Starcom's Paul Kasamias on TikTok Ecommerce, Airbnb, and US Digital Ad Spend

On this week's episode of The MadTech Podcast, Paul Kasamias, managing partner at Starcom, joins ExchangeWire's Grace Dillon and Lindsay Rowntree to discuss the latest news in ad tech and martech.

Together, they discuss:


- Short-form video sensation TikTok are trialling in-app sales in Europe. The feature, which is currently being tested with streetwear label Hype, seeks to replicate the success of TikTok’s Chinese counterpart Douyin, which generated USD $26bn (£18.5bn) from in-app sales within the first year of launching an ecommerce offering.

TikTok have promoted shopping campaigns in the region in the past, but the ongoing project indicates an ambition to make ecommerce a permanent part of the platform. The move reflects the determination of the app’s parent-company, ByteDance, to stake a claim in China’s thriving, USD $1.7tn (£1.2tn) ecommerce market. According to a report from Bloomberg, the Beijing-based business aspires to draw in USD $185bn (£131.8bn) from digital shopping by 2022.

It remains unclear when the offering will launch, with Bloomberg reporting that “The prototype so far is only visible to select participants and it remains unknown when the company will kick off the formal launch.” It’s expected that the offering will bring TikTok into fiercer competition with fellow social media heavyweights, namely Facebook-owned Instagram, who have long been developing their own in-app shopping capabilities in an attempt to tap into the USD $5tn (£3.6tn) global ecommerce market.


- Airbnb reduced the amount they spent on marketing in the past year from USD $1.14bn (£803m) to USD $482m (£339.6m). The company revealed in a stock market filing that they had cut total marketing spend for Q1 2021 to USD $98.6m (£69.5m), 45% lower than the USD $119.2m (£84m) in Q1 2020. Revenues for the period, meanwhile, rose 5% to USD $887m (£625m).

The lowered spend came mainly from “a reduction of performance marketing, partially offset by an increase in brand marketing” following the rental firm’s biggest global campaign in the last 5 years. Airbnb also reported that “unpaid or direct” made up 90% of traffic in the first 3 months of 2021.

The results reflect Airbnb’s pandemic-driven pivot away from performance marketing. CFO Brian Chesky told investors in February that the company would “never” spend as much as they did before the pandemic, having found that online traffic was at 95% despite performance marketing being at zero. CEO Dave Stephenson asserts that the company began the change in tact before COVID-19, with the pandemic accelerating the shift. Having gone public at the end of last year, the company have said they plan to “materially increase our market efficiency” over the course of the year.


- The Q1 2021 Digital Marketing Report from customer experience agency Merkle found that US ad spend increased across most categories during the first 3 months of the year. January experienced a particularly strong increase in ad spend (33% YOY) as brands looked to take advantage of heightened consumer demand. With retailers encountering fewer shipping and inventory challenges, retail click growth also picked up.

The report’s findings on Google include that spend on paid search rose by 20%. Spending by travel brands rose by 5% YOY, while click declines dropped to 10% from 14% in Q4 2020. Retail and consumer goods benefited from increased ecommerce demand, reporting higher clicks, spend, and CPC. 59% of Google’s organic search visits to brands’ websites came from mobile and tablets, a slight dip from the 62% in Q4 2020, and organic mobile share remained lower than paid mobile share for the tech giant.
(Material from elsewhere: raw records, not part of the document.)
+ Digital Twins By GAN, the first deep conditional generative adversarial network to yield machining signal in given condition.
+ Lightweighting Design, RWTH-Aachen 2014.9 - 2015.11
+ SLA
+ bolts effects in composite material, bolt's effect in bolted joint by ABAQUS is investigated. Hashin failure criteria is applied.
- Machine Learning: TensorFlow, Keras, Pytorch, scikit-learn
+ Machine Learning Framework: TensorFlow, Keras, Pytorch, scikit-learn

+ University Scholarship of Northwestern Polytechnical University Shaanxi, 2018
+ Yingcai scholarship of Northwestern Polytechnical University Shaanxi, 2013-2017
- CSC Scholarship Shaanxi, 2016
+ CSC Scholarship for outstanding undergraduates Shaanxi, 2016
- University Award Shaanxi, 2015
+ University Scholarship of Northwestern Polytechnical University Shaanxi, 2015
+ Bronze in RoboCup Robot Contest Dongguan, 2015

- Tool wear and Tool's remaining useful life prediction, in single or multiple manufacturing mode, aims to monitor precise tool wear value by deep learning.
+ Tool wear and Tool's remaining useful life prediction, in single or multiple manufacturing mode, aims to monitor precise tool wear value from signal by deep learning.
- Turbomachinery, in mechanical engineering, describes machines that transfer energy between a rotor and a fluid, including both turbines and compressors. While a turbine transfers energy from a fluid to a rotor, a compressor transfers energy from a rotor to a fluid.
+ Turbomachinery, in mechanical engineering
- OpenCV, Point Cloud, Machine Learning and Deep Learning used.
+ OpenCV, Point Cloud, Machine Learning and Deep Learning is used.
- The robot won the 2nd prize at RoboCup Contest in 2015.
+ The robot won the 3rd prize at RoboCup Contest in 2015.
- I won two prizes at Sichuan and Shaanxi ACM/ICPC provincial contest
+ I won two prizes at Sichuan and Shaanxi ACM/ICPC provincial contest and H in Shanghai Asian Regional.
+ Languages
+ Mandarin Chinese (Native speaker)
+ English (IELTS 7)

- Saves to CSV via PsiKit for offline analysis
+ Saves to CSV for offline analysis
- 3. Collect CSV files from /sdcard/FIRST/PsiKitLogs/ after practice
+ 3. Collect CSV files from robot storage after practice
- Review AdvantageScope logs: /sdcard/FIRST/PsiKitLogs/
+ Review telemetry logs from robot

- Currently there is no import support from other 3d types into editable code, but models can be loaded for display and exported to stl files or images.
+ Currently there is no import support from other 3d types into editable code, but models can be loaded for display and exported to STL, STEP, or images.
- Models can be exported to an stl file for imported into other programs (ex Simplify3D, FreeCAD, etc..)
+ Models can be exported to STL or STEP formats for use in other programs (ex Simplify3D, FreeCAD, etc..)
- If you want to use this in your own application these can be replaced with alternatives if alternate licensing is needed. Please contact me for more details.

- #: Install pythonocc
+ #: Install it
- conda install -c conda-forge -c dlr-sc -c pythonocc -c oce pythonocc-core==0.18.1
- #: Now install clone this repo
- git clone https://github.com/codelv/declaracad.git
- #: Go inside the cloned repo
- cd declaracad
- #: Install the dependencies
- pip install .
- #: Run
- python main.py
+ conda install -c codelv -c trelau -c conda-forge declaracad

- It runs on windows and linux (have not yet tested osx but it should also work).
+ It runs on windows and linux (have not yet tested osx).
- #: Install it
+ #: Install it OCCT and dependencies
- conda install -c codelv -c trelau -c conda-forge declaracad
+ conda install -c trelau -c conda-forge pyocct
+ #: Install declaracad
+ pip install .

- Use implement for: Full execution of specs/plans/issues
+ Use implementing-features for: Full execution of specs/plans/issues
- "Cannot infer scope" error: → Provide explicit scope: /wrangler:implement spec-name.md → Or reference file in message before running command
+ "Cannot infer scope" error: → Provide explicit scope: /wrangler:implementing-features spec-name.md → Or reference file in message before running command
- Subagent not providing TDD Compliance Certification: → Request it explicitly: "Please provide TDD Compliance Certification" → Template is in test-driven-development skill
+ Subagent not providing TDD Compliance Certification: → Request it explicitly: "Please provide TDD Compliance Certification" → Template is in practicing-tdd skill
For Amazon, clicks on their new Sponsored Brand ads grew 38%, with spend rising 26%. Opening new placements for the format over 2020, Amazon saw impressions soar 113% YOY, yet sales failed to keep up with click growth. Despite achieving more sales-per-click, Sponsored Products’ YOY click growth grew by only 11%, whilst YOY spend was almost flat due to a 10% decline in CPCs. However, sales growth remained strong at 36%, and Sponsored Products outperformed Sponsored Brands and Sponsored Display in terms of investment.

Despite higher investment, impressions grew only slightly on Facebook, pointing to an increase in competition and rising CPMs. A more cost-effective CPM (down 5%) made Instagram more popular with brands, with ad spend increasing 58% YOY and 30% quarter-over-quarter. Pinterest and LinkedIn saw positive levels of investment, whilst ad spend on Snapchat lowered significantly and Twitter were edged out of advertisers’ top 3 social platforms. Emerging digital channels, such as CTV and audio, accounted for an average of 33% of media spend in Q1 amongst brands who invest across multiple digital channels with display and social.